1 октября 1848 года.
Champs Elysées
Смертию смерть поправ.
(Заутреня перед Светлым воскресением)
Двадцатое ноября 1848 года, в Париже, погода была ужасная, суровый ветер с преждевременным снегом и инеем в первый раз после лета напоминал о приближении зимы. Зимы ждут здесь как общественного несчастия, неимущие приготовляются дрогнуть в нетопленых мансардах, без теплой одежды, без достаточной пищи; смертность увеличивается в эти два месяца изморози, гололедицы и сырости; лихорадки изнуряют и лишают силы рабочих людей.
В этот день совсем не рассветало, мокрый снег, тая, падал беспрерывно в туманном воздухе, ветер рвал шляпы и с ожесточением тормошил сотни трехцветных флагов, привязанных к высоким шестам около площади Согласия. Густыми массами стояли на ней войска и народная стража, в воротах Тюльерийского сада был разбит какой-то намет с христианским крестом наверху; от сада до обелиска площадь, оцепленная солдатами, была пуста. Линейные полки, мобиль, уланы, драгуны, артиллерия наполняли все улицы, идущие к площади. Не знавшему нельзя было догадаться, что тут готовилось… не снова ли царская казнь… не объявление ли, что отечество в опасности?.. Нет, это было 21 января не для короля, а для народа, для революции… это были похороны 24 февраля.

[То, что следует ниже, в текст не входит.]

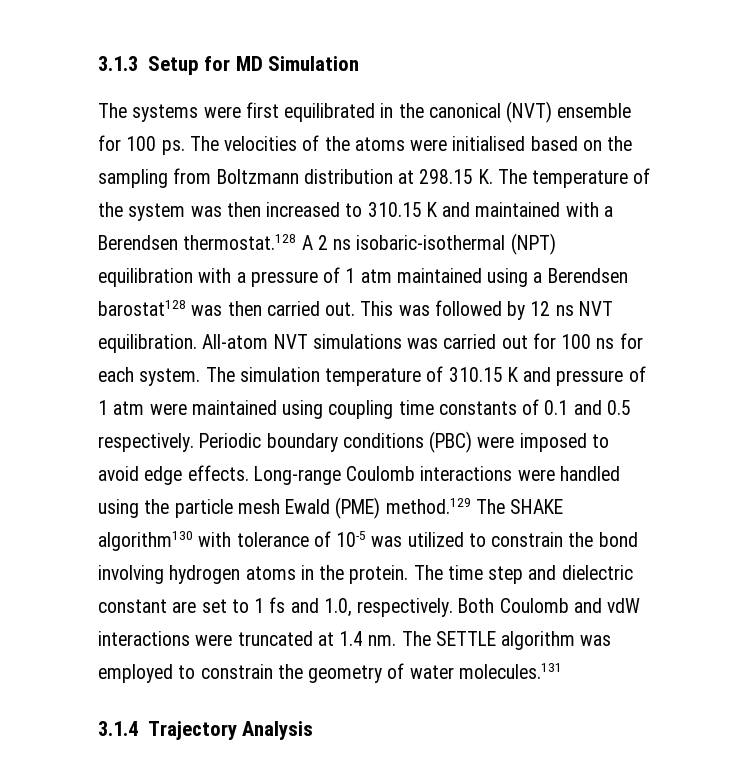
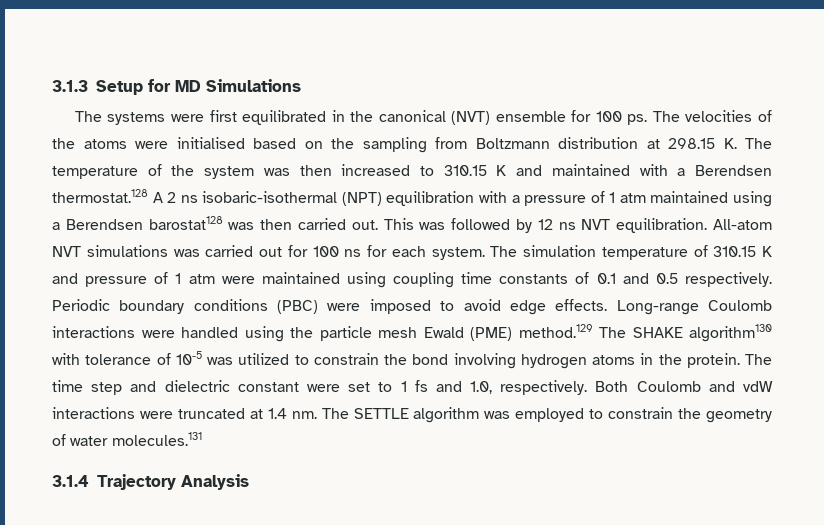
- 3.1.3 Setup for MD Simulation
+ 3.1.3 Setup for MD Simulations
- The time step and dielectric constant are set to 1 fs and 1.0, respectively.
+ The time step and dielectric constant were set to 1 fs and 1.0, respectively.

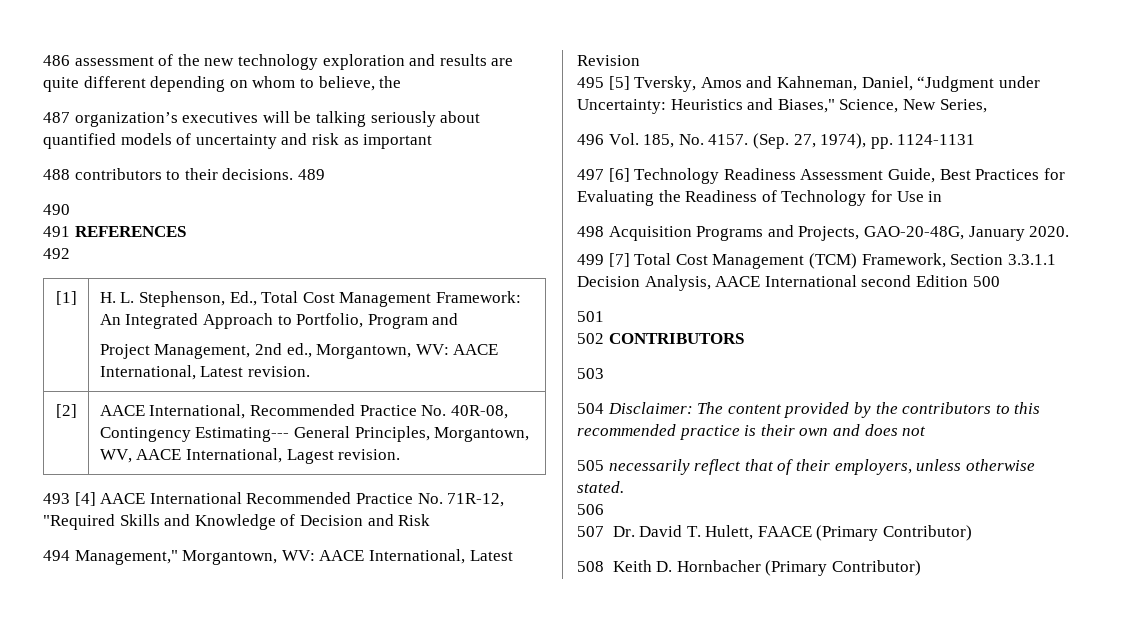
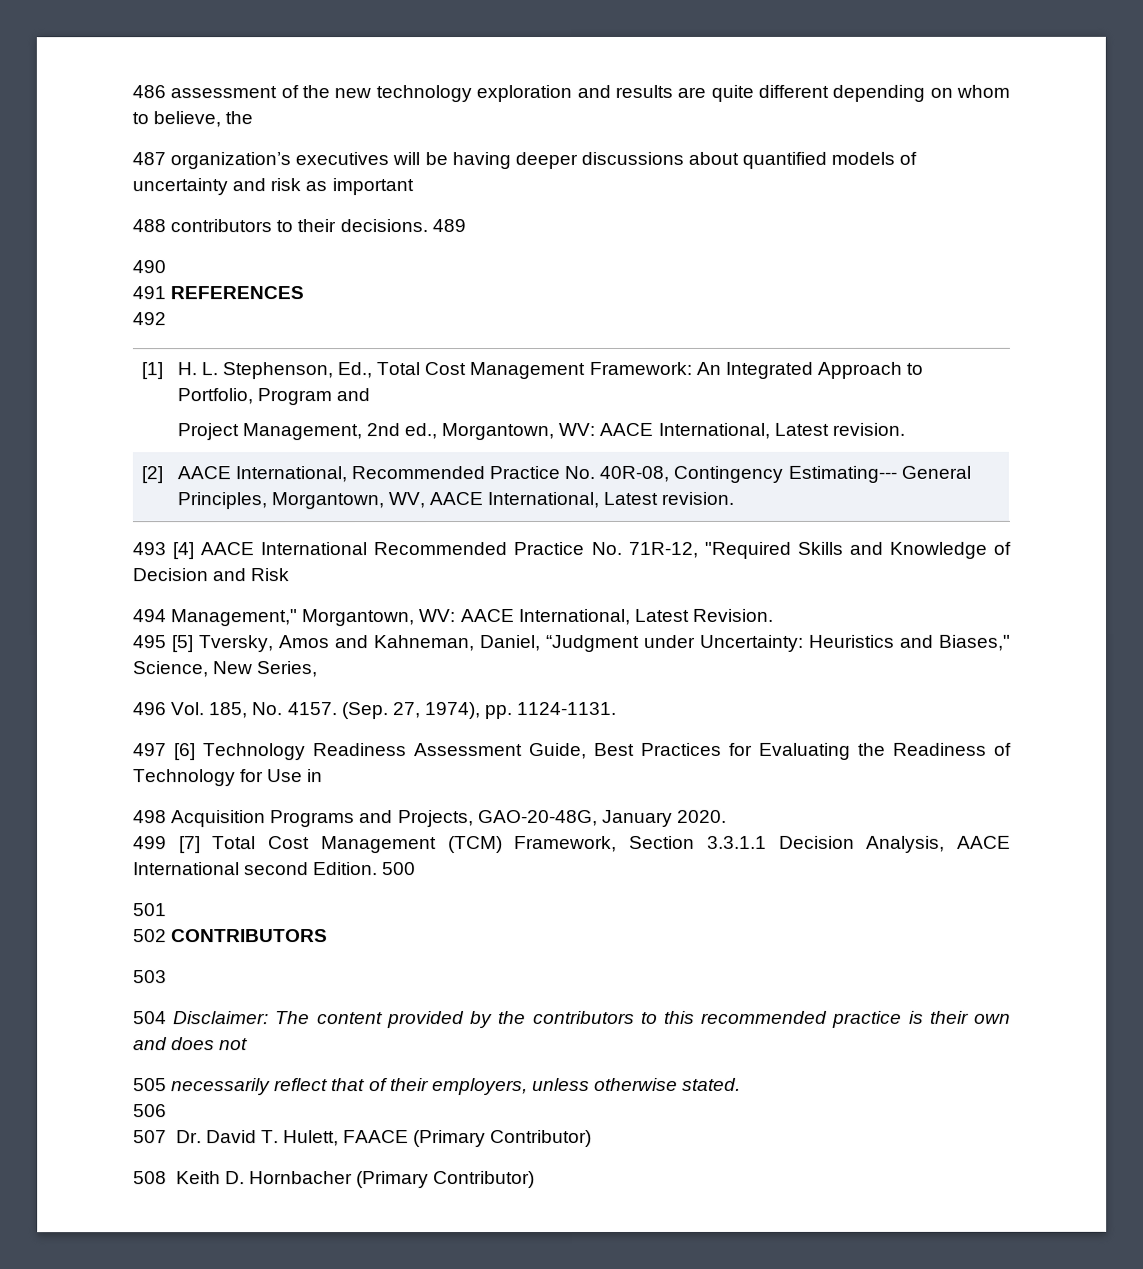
- 487 organization’s executives will be talking seriously about quantified models of uncertainty and risk as important
+ 487 organization’s executives will be having deeper discussions about quantified models of uncertainty and risk as important
- [2] | AACE International, Recommended Practice No. 40R-08, Contingency Estimating--- General Principles, Morgantown, WV, AACE International, Lagest revision.
+ [2] | AACE International, Recommended Practice No. 40R-08, Contingency Estimating--- General Principles, Morgantown, WV, AACE International, Latest revision.
- 494 Management," Morgantown, WV: AACE International, Latest Revision
+ 494 Management," Morgantown, WV: AACE International, Latest Revision.
- (Sep. 27, 1974), pp. 1124-1131
+ (Sep. 27, 1974), pp. 1124-1131.
- 499 [7] Total Cost Management (TCM) Framework, Section 3.3.1.1 Decision Analysis, AACE International second Edition 500
+ 499 [7] Total Cost Management (TCM) Framework, Section 3.3.1.1 Decision Analysis, AACE International second Edition. 500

Часу в девятом утра нестройная кучка пожилых людей стала пробираться через мост; печально плелись они, поднявши воротники пальто и выискивая нетвердой ногой, где посуше ступить. Перед ними шли двое вожатых. Один, закутанный в африканский кабан, едва выказывал жесткие, суровые черты средневекового кондотьера; в его исхудалом и болезненном лице не примешивалось ничего человеческого, смягчающего к чертам хищной птицы; от хилой фигуры его веяло бедой и несчастием. Другой, толстый, разодетый, с кудрявыми седыми волосами, шел в одном фраке, с видом изученной, оскорбительной небрежности; на его лице, некогда красивом, осталось одно выражение сладострастно-сознательного довольства почетом, своим местом.